+++ Dataset records +++

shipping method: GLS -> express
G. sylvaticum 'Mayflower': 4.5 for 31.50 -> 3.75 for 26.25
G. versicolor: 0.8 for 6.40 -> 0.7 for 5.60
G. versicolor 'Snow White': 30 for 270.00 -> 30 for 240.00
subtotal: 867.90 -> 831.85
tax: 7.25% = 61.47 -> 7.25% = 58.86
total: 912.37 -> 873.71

+++
+++ Dataset records +++

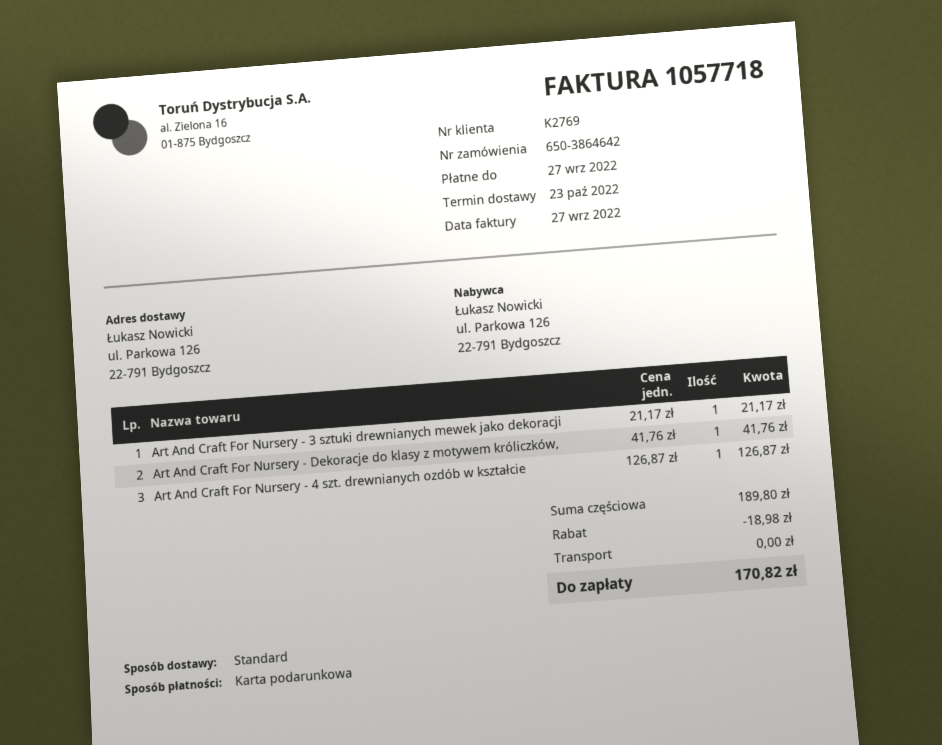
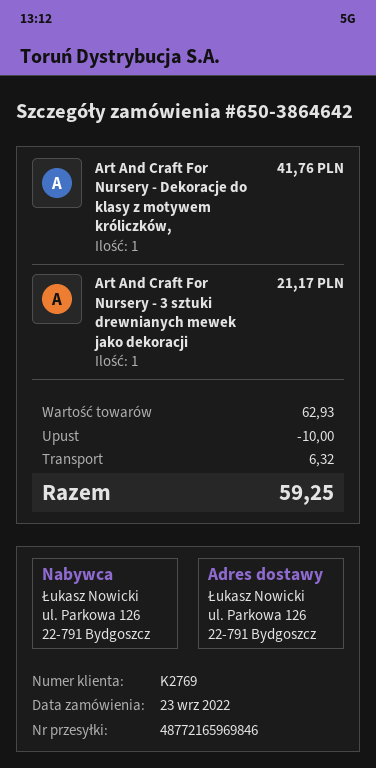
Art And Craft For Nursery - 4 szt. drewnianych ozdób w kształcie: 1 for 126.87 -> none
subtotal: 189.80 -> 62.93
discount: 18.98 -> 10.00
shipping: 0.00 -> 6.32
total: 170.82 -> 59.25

+++
+++ Dataset records +++

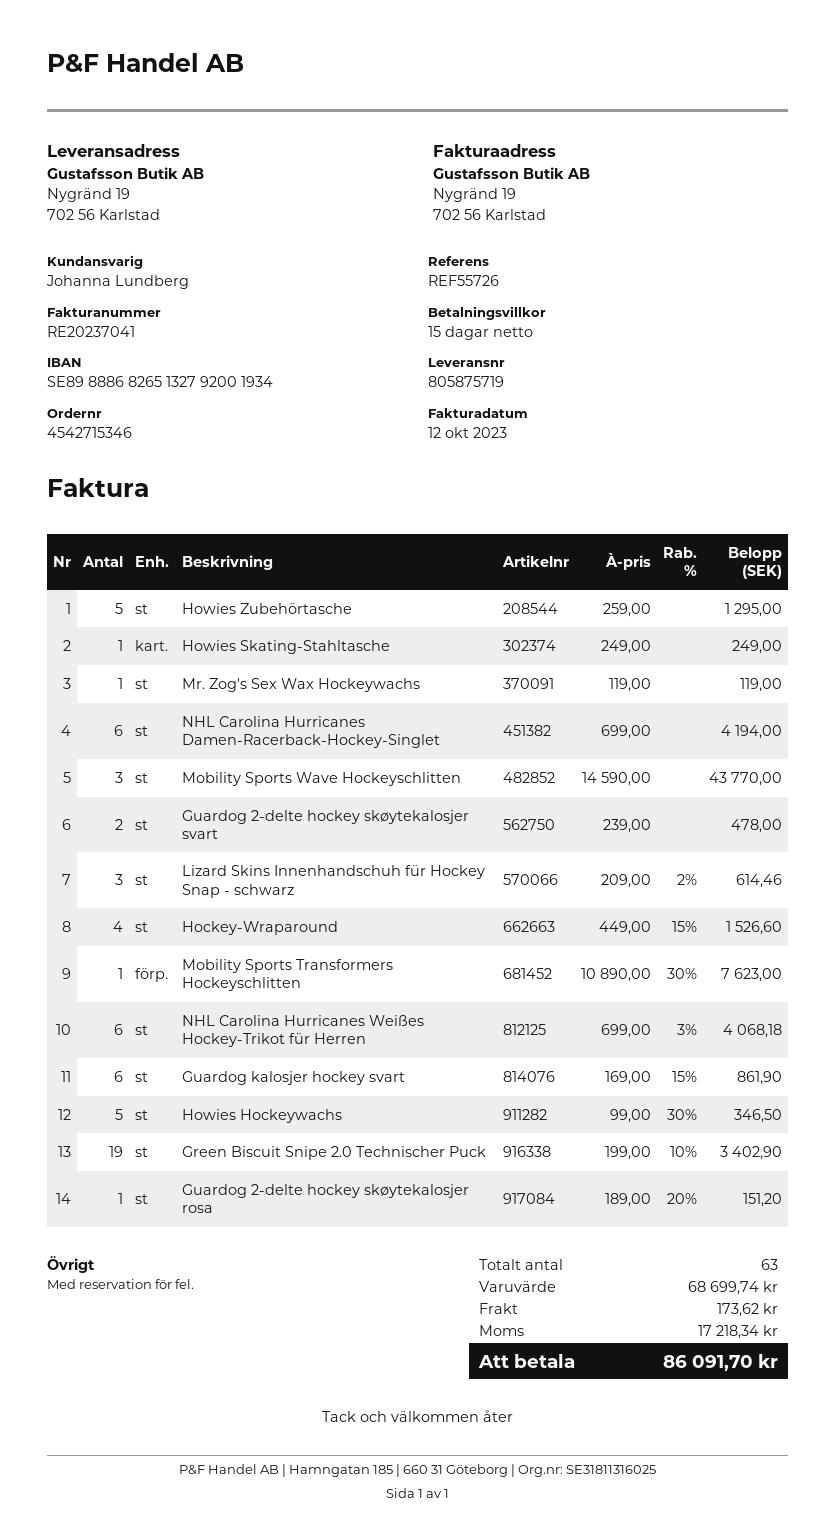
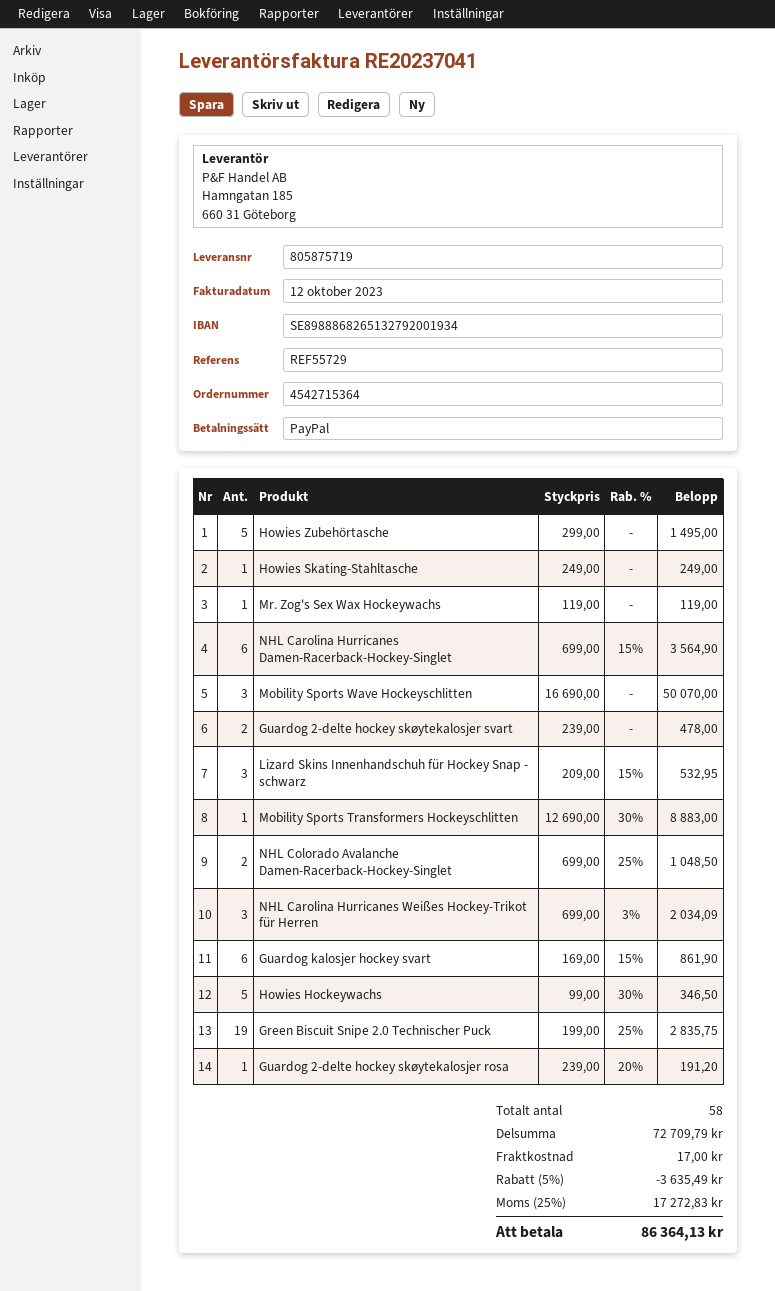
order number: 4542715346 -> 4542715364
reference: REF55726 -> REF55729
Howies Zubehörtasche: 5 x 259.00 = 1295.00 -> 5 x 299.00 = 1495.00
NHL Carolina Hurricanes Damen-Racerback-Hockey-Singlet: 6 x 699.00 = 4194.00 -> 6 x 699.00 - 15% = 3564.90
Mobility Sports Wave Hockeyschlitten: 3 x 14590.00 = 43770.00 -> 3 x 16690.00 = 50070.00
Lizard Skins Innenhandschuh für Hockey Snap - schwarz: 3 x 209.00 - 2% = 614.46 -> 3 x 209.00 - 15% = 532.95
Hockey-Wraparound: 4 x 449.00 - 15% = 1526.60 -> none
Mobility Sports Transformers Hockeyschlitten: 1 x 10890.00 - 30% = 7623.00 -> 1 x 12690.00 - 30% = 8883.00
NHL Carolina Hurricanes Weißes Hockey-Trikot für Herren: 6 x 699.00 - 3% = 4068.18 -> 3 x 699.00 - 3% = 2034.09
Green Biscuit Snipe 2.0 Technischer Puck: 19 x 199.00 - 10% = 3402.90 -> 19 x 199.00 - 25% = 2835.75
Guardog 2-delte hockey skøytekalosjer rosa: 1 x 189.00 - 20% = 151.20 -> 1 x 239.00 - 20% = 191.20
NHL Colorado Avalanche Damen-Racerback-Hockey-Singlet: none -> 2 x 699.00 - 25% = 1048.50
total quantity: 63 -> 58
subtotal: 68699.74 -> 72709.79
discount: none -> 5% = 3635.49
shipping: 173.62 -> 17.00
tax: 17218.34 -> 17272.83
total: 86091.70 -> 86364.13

+++

In the data above, find the line with "shipping method: GLS -> express" and the line with "total: 912.37 -> 873.71". Retype both, plus every line between them, exactly.

shipping method: GLS -> express
G. sylvaticum 'Mayflower': 4.5 for 31.50 -> 3.75 for 26.25
G. versicolor: 0.8 for 6.40 -> 0.7 for 5.60
G. versicolor 'Snow White': 30 for 270.00 -> 30 for 240.00
subtotal: 867.90 -> 831.85
tax: 7.25% = 61.47 -> 7.25% = 58.86
total: 912.37 -> 873.71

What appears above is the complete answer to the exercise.